Task requirements
An exact printout of all the entries is required.

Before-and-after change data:
BEGIN

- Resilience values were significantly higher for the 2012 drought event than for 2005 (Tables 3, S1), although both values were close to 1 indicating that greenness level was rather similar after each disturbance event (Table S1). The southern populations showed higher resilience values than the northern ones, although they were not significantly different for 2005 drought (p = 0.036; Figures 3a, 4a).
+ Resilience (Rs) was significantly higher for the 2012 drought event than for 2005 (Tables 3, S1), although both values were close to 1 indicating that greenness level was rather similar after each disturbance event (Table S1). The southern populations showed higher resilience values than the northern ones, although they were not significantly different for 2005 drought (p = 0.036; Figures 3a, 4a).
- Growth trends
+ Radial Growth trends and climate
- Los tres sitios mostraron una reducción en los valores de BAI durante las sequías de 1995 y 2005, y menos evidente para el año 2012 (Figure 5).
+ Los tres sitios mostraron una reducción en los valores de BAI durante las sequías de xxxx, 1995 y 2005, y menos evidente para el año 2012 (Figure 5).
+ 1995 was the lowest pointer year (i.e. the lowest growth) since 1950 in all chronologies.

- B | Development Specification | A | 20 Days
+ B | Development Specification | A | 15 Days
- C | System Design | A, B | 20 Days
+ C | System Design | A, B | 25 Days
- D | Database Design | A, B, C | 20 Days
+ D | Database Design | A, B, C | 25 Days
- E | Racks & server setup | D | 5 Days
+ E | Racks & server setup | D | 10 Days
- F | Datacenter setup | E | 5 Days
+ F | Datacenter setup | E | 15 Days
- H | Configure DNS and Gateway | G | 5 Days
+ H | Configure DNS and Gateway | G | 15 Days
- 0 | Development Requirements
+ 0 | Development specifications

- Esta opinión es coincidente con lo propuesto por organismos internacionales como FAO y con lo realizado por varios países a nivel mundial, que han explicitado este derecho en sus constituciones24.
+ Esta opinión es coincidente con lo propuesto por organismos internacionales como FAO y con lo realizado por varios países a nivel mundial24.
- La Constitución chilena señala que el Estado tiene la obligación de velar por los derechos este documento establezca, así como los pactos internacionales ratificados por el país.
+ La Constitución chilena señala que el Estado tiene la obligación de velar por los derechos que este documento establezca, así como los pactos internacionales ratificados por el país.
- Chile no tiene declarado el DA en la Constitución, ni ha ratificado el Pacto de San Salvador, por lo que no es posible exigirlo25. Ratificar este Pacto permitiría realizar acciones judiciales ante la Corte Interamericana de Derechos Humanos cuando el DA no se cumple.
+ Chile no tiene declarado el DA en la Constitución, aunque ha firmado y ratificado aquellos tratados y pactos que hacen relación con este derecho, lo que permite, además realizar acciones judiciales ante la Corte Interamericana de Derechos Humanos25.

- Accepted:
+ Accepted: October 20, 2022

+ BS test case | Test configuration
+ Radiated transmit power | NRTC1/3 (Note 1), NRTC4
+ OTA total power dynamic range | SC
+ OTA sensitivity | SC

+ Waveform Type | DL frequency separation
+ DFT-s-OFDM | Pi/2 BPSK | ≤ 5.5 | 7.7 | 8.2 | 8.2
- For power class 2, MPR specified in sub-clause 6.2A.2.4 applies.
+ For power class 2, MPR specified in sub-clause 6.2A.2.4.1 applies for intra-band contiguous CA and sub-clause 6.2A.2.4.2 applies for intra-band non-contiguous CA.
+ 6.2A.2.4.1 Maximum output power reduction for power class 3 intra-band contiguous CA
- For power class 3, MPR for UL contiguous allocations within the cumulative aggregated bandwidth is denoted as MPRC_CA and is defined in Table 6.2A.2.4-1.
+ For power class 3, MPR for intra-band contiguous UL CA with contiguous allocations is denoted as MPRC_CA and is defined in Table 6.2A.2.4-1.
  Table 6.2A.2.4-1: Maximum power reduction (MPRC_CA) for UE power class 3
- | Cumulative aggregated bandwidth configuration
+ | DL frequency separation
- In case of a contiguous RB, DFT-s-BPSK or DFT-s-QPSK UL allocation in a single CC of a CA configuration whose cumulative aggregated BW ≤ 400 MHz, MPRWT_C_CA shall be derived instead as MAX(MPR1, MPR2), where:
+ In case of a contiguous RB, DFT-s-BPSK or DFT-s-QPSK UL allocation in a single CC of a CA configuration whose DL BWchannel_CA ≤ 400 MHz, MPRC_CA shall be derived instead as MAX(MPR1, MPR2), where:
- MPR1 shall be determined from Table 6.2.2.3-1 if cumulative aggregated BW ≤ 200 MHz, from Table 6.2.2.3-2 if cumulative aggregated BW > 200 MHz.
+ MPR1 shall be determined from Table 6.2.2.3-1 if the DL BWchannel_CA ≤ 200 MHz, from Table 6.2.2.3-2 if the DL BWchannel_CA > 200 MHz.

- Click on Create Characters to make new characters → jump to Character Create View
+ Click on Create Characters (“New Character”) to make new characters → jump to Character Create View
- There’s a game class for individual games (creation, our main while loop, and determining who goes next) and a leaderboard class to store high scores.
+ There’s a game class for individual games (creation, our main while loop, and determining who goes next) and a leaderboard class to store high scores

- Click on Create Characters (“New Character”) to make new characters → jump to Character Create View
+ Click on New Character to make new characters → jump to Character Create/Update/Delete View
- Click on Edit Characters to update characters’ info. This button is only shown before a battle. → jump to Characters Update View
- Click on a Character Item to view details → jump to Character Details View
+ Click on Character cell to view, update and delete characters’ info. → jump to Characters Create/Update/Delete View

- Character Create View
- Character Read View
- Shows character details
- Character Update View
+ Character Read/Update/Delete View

END

Reply
- Resilience values were significantly higher for the 2012 drought event than for 2005 (Tables 3, S1), although both values were close to 1 indicating that greenness level was rather similar after each disturbance event (Table S1). The southern populations showed higher resilience values than the northern ones, although they were not significantly different for 2005 drought (p = 0.036; Figures 3a, 4a).
+ Resilience (Rs) was significantly higher for the 2012 drought event than for 2005 (Tables 3, S1), although both values were close to 1 indicating that greenness level was rather similar after each disturbance event (Table S1). The southern populations showed higher resilience values than the northern ones, although they were not significantly different for 2005 drought (p = 0.036; Figures 3a, 4a).
- Growth trends
+ Radial Growth trends and climate
- Los tres sitios mostraron una reducción en los valores de BAI durante las sequías de 1995 y 2005, y menos evidente para el año 2012 (Figure 5).
+ Los tres sitios mostraron una reducción en los valores de BAI durante las sequías de xxxx, 1995 y 2005, y menos evidente para el año 2012 (Figure 5).
+ 1995 was the lowest pointer year (i.e. the lowest growth) since 1950 in all chronologies.

- B | Development Specification | A | 20 Days
+ B | Development Specification | A | 15 Days
- C | System Design | A, B | 20 Days
+ C | System Design | A, B | 25 Days
- D | Database Design | A, B, C | 20 Days
+ D | Database Design | A, B, C | 25 Days
- E | Racks & server setup | D | 5 Days
+ E | Racks & server setup | D | 10 Days
- F | Datacenter setup | E | 5 Days
+ F | Datacenter setup | E | 15 Days
- H | Configure DNS and Gateway | G | 5 Days
+ H | Configure DNS and Gateway | G | 15 Days
- 0 | Development Requirements
+ 0 | Development specifications

- Esta opinión es coincidente con lo propuesto por organismos internacionales como FAO y con lo realizado por varios países a nivel mundial, que han explicitado este derecho en sus constituciones24.
+ Esta opinión es coincidente con lo propuesto por organismos internacionales como FAO y con lo realizado por varios países a nivel mundial24.
- La Constitución chilena señala que el Estado tiene la obligación de velar por los derechos este documento establezca, así como los pactos internacionales ratificados por el país.
+ La Constitución chilena señala que el Estado tiene la obligación de velar por los derechos que este documento establezca, así como los pactos internacionales ratificados por el país.
- Chile no tiene declarado el DA en la Constitución, ni ha ratificado el Pacto de San Salvador, por lo que no es posible exigirlo25. Ratificar este Pacto permitiría realizar acciones judiciales ante la Corte Interamericana de Derechos Humanos cuando el DA no se cumple.
+ Chile no tiene declarado el DA en la Constitución, aunque ha firmado y ratificado aquellos tratados y pactos que hacen relación con este derecho, lo que permite, además realizar acciones judiciales ante la Corte Interamericana de Derechos Humanos25.

- Accepted:
+ Accepted: October 20, 2022

+ BS test case | Test configuration
+ Radiated transmit power | NRTC1/3 (Note 1), NRTC4
+ OTA total power dynamic range | SC
+ OTA sensitivity | SC

+ Waveform Type | DL frequency separation
+ DFT-s-OFDM | Pi/2 BPSK | ≤ 5.5 | 7.7 | 8.2 | 8.2
- For power class 2, MPR specified in sub-clause 6.2A.2.4 applies.
+ For power class 2, MPR specified in sub-clause 6.2A.2.4.1 applies for intra-band contiguous CA and sub-clause 6.2A.2.4.2 applies for intra-band non-contiguous CA.
+ 6.2A.2.4.1 Maximum output power reduction for power class 3 intra-band contiguous CA
- For power class 3, MPR for UL contiguous allocations within the cumulative aggregated bandwidth is denoted as MPRC_CA and is defined in Table 6.2A.2.4-1.
+ For power class 3, MPR for intra-band contiguous UL CA with contiguous allocations is denoted as MPRC_CA and is defined in Table 6.2A.2.4-1.
  Table 6.2A.2.4-1: Maximum power reduction (MPRC_CA) for UE power class 3
- | Cumulative aggregated bandwidth configuration
+ | DL frequency separation
- In case of a contiguous RB, DFT-s-BPSK or DFT-s-QPSK UL allocation in a single CC of a CA configuration whose cumulative aggregated BW ≤ 400 MHz, MPRWT_C_CA shall be derived instead as MAX(MPR1, MPR2), where:
+ In case of a contiguous RB, DFT-s-BPSK or DFT-s-QPSK UL allocation in a single CC of a CA configuration whose DL BWchannel_CA ≤ 400 MHz, MPRC_CA shall be derived instead as MAX(MPR1, MPR2), where:
- MPR1 shall be determined from Table 6.2.2.3-1 if cumulative aggregated BW ≤ 200 MHz, from Table 6.2.2.3-2 if cumulative aggregated BW > 200 MHz.
+ MPR1 shall be determined from Table 6.2.2.3-1 if the DL BWchannel_CA ≤ 200 MHz, from Table 6.2.2.3-2 if the DL BWchannel_CA > 200 MHz.

- Click on Create Characters to make new characters → jump to Character Create View
+ Click on Create Characters (“New Character”) to make new characters → jump to Character Create View
- There’s a game class for individual games (creation, our main while loop, and determining who goes next) and a leaderboard class to store high scores.
+ There’s a game class for individual games (creation, our main while loop, and determining who goes next) and a leaderboard class to store high scores

- Click on Create Characters (“New Character”) to make new characters → jump to Character Create View
+ Click on New Character to make new characters → jump to Character Create/Update/Delete View
- Click on Edit Characters to update characters’ info. This button is only shown before a battle. → jump to Characters Update View
- Click on a Character Item to view details → jump to Character Details View
+ Click on Character cell to view, update and delete characters’ info. → jump to Characters Create/Update/Delete View

- Character Create View
- Character Read View
- Shows character details
- Character Update View
+ Character Read/Update/Delete View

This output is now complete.